When I run the inference in the conda env that installing pytorch with "conda install pytorch torchvision torchaudio cudatoolkit=10.2 -c pytorch". The inference can be run, but on this situation I can not run it on GPU, because the pytorch in this env can not use cuda.

I want to ask, whether the reference should be run with cuda==11.6.

jwen307 commented 1 year ago

I had a similar issue when I installed the latest PyTorch 1.13.0 with cudatoolkit=11.7. I solved it by going to fused_bias_act.cpp line 7 and changing x.type().is_cuda() to x.is_cuda().

I had also had some issues with my GCC compiler where it was no longer compatible with PyTorch. It seems to need GCC > 5.0 and GCC < 11.0. I was able to fix that with conda install -c conda-forge cxx-compiler, which installs GCC 12.1. Then, I could downgrade it with conda install -c conda-forge gcc=10.4.0. After this, I was able to get the inference to use my GPU. I hope this helps.

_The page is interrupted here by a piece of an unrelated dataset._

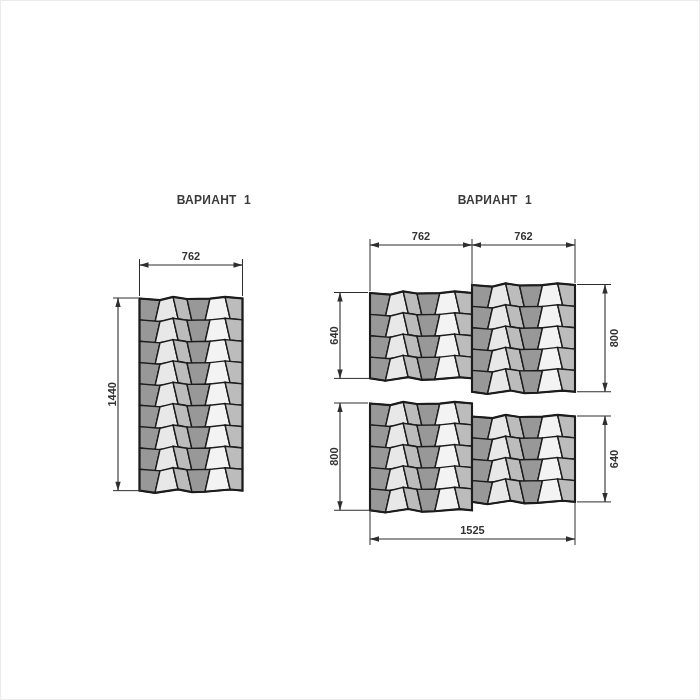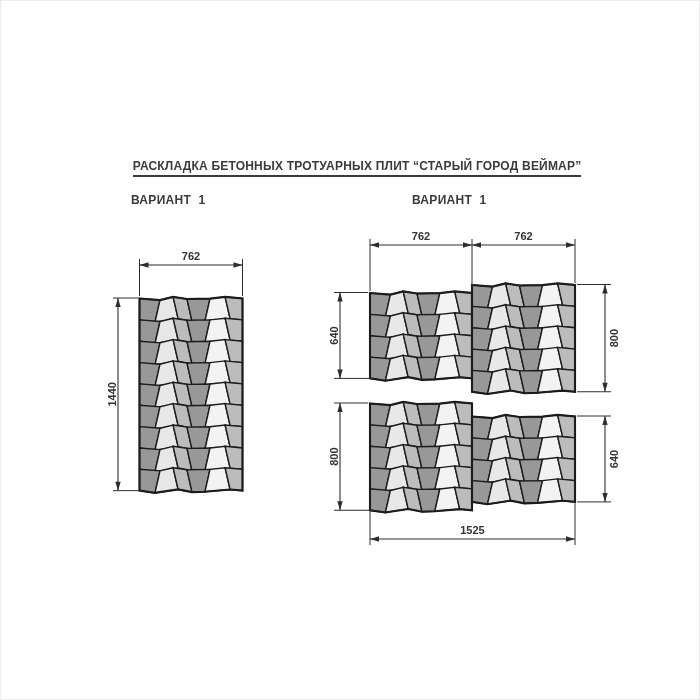"РАСКЛАДКА БЕТОННЫХ ТРОТУАРНЫХ ПЛИТ" div { html: <div> <span>РАСКЛАДКА БЕТОННЫХ ТРОТУАРНЫХ ПЛИТ “СТАРЫЙ ГОРОД ВЕЙМАР”</span> </div> -> none }
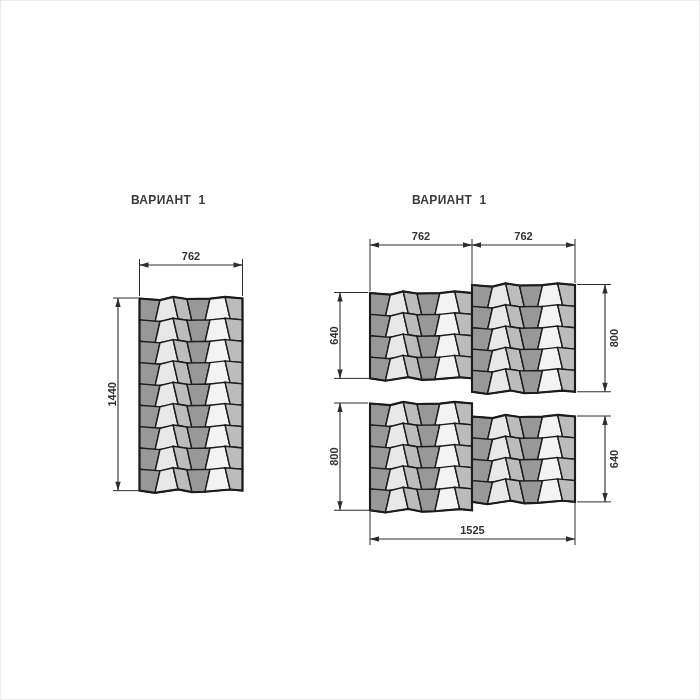"ВАРИАНТ 1" .variant-label { text-align: left -> right }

HJ-harry commented 1 year ago

@fengfengfeng666 Yes, you should install more recent versions of pytorch with cudatoolkit >= 11.x. I cannot exactly check if it will work as I have a different environment from yours, but I believe there won't be too much problem with this.

fengfengfeng666 commented 1 year ago

I had a similar issue when I installed the latest PyTorch 1.13.0 with cudatoolkit=11.7. I solved it by going to fused_bias_act.cpp line 7 and changing x.type().is_cuda() to x.is_cuda().

I had also had some issues with my GCC compiler where it was no longer compatible with PyTorch. It seems to need GCC > 5.0 and GCC < 11.0. I was able to fix that with conda install -c conda-forge cxx-compiler, which installs GCC 12.1. Then, I could downgrade it with conda install -c conda-forge gcc=10.4.0. After this, I was able to get the inference to use my GPU. I hope this helps.

perfect solved my issue. thx